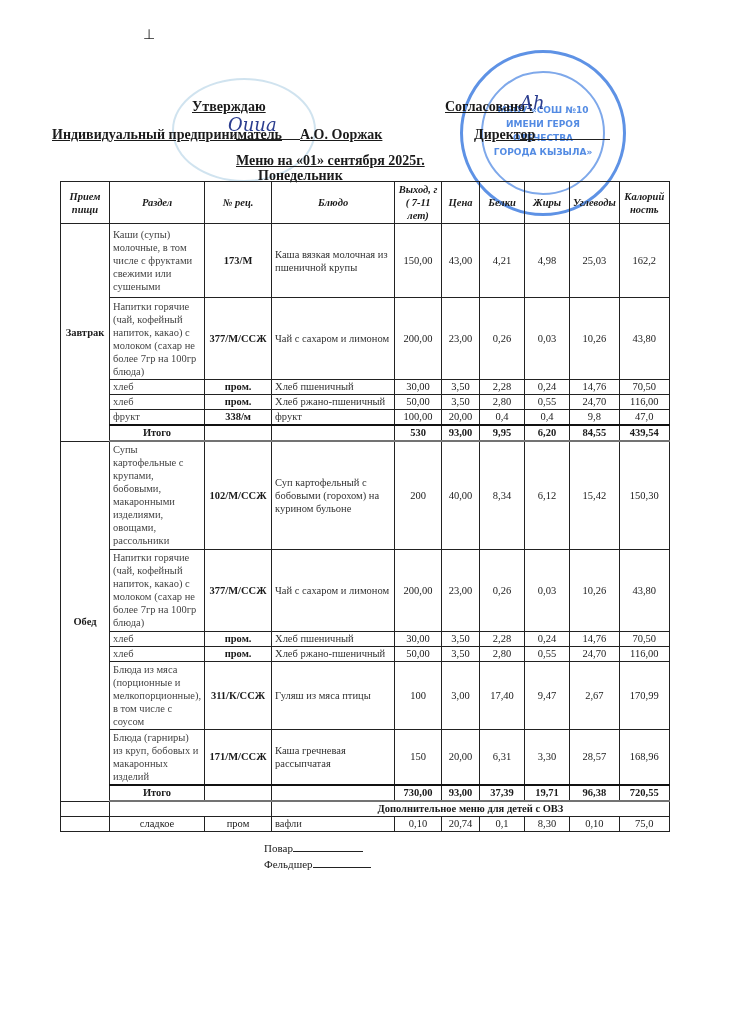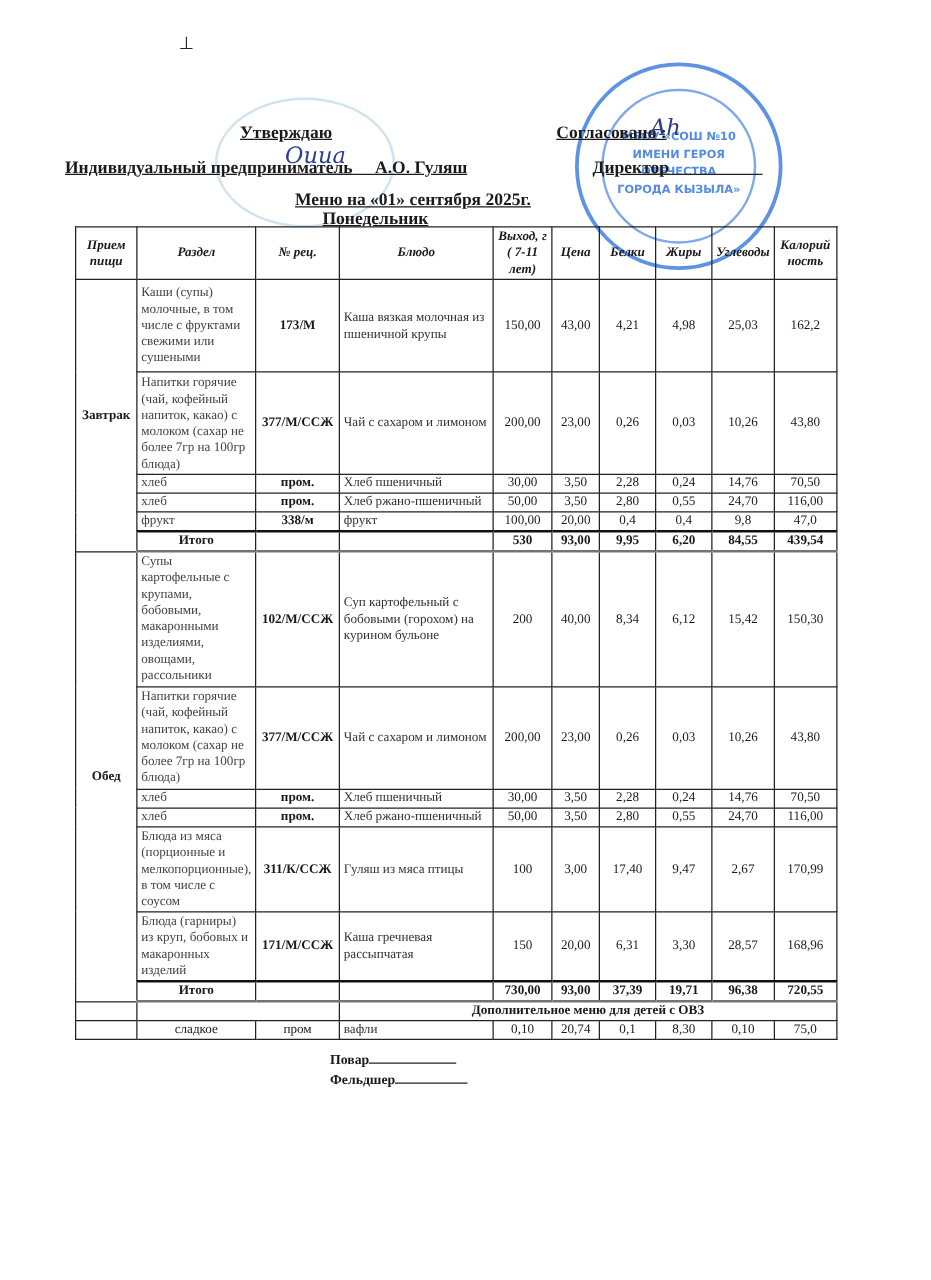--- a/index.html
+++ b/index.html
@@ -37,38 +37,38 @@
     border: 1px solid #222; padding: 1px 3px; vertical-align: middle;
   }
   table.menu th { font-style: italic; font-weight: bold; font-size: 10.5px; text-align: center; line-height: 13px; height: 38px; }
   .c { text-align: center; }
   .b { font-weight: bold; text-align: center; }
   .sec { color: #444; line-height: 13px; }
   .dish { color: #333; line-height: 13px; }
   .small td { height: 12px; line-height: 12px; }
   tr.total td { border-top: 2px solid #111; border-bottom: 2px solid #737373; }
   .meal { font-weight: bold; text-align: center; }
-  .footer { position: absolute; font-weight: bold; font-size: 11px; }
+  .footer { position: absolute; font-weight: normal; font-size: 11px; }
 </style>
 </head>
 <body>
 
 <div class="mark" style="left:143px; top:26px;">⊥</div>
 
 <div class="stamp-left"></div>
 <div class="stamp-right">
   <div class="inner"></div>
   <div class="txt">МБОУ «СОШ №10 ИМЕНИ ГЕРОЯ ОТЕЧЕСТВА ГОРОДА КЫЗЫЛА»</div>
 </div>
 
 <div class="hdr" style="left:192px; top:99px;">Утверждаю</div>
 <div class="hdr" style="left:52px; top:127px;">Индивидуальный предприниматель</div>
 <div class="line" style="left:236px; top:139px; width:64px;"></div>
 <div class="sig" style="left:228px; top:114px;">Ouua</div>
-<div class="hdr" style="left:300px; top:127px;">А.О. Гуляш</div>
+<div class="hdr" style="left:300px; top:127px;">А.О. Ооржак</div>
 
 <div class="hdr" style="left:445px; top:99px;">Согласовано :</div>
 <div class="hdr" style="left:474px; top:127px;">Директор</div>
 <div class="line" style="left:520px; top:139px; width:90px;"></div>
 <div class="sig" style="left:520px; top:92px; font-size:18px;">Ah</div>
 
 <div class="hdr" style="left:236px; top:153px;">Меню на «01»  сентября  2025г.</div>
 <div class="hdr" style="left:258px; top:168px;">Понедельник</div>
 
 <table class="menu">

• [Problem description]:
Please set the data above down exactly, with the pictures removed.

• [Result of this exercise]:
--- a/index.html
+++ b/index.html
@@ -37,38 +37,38 @@
     border: 1px solid #222; padding: 1px 3px; vertical-align: middle;
   }
   table.menu th { font-style: italic; font-weight: bold; font-size: 10.5px; text-align: center; line-height: 13px; height: 38px; }
   .c { text-align: center; }
   .b { font-weight: bold; text-align: center; }
   .sec { color: #444; line-height: 13px; }
   .dish { color: #333; line-height: 13px; }
   .small td { height: 12px; line-height: 12px; }
   tr.total td { border-top: 2px solid #111; border-bottom: 2px solid #737373; }
   .meal { font-weight: bold; text-align: center; }
-  .footer { position: absolute; font-weight: bold; font-size: 11px; }
+  .footer { position: absolute; font-weight: normal; font-size: 11px; }
 </style>
 </head>
 <body>
 
 <div class="mark" style="left:143px; top:26px;">⊥</div>
 
 <div class="stamp-left"></div>
 <div class="stamp-right">
   <div class="inner"></div>
   <div class="txt">МБОУ «СОШ №10 ИМЕНИ ГЕРОЯ ОТЕЧЕСТВА ГОРОДА КЫЗЫЛА»</div>
 </div>
 
 <div class="hdr" style="left:192px; top:99px;">Утверждаю</div>
 <div class="hdr" style="left:52px; top:127px;">Индивидуальный предприниматель</div>
 <div class="line" style="left:236px; top:139px; width:64px;"></div>
 <div class="sig" style="left:228px; top:114px;">Ouua</div>
-<div class="hdr" style="left:300px; top:127px;">А.О. Гуляш</div>
+<div class="hdr" style="left:300px; top:127px;">А.О. Ооржак</div>
 
 <div class="hdr" style="left:445px; top:99px;">Согласовано :</div>
 <div class="hdr" style="left:474px; top:127px;">Директор</div>
 <div class="line" style="left:520px; top:139px; width:90px;"></div>
 <div class="sig" style="left:520px; top:92px; font-size:18px;">Ah</div>
 
 <div class="hdr" style="left:236px; top:153px;">Меню на «01»  сентября  2025г.</div>
 <div class="hdr" style="left:258px; top:168px;">Понедельник</div>
 
 <table class="menu">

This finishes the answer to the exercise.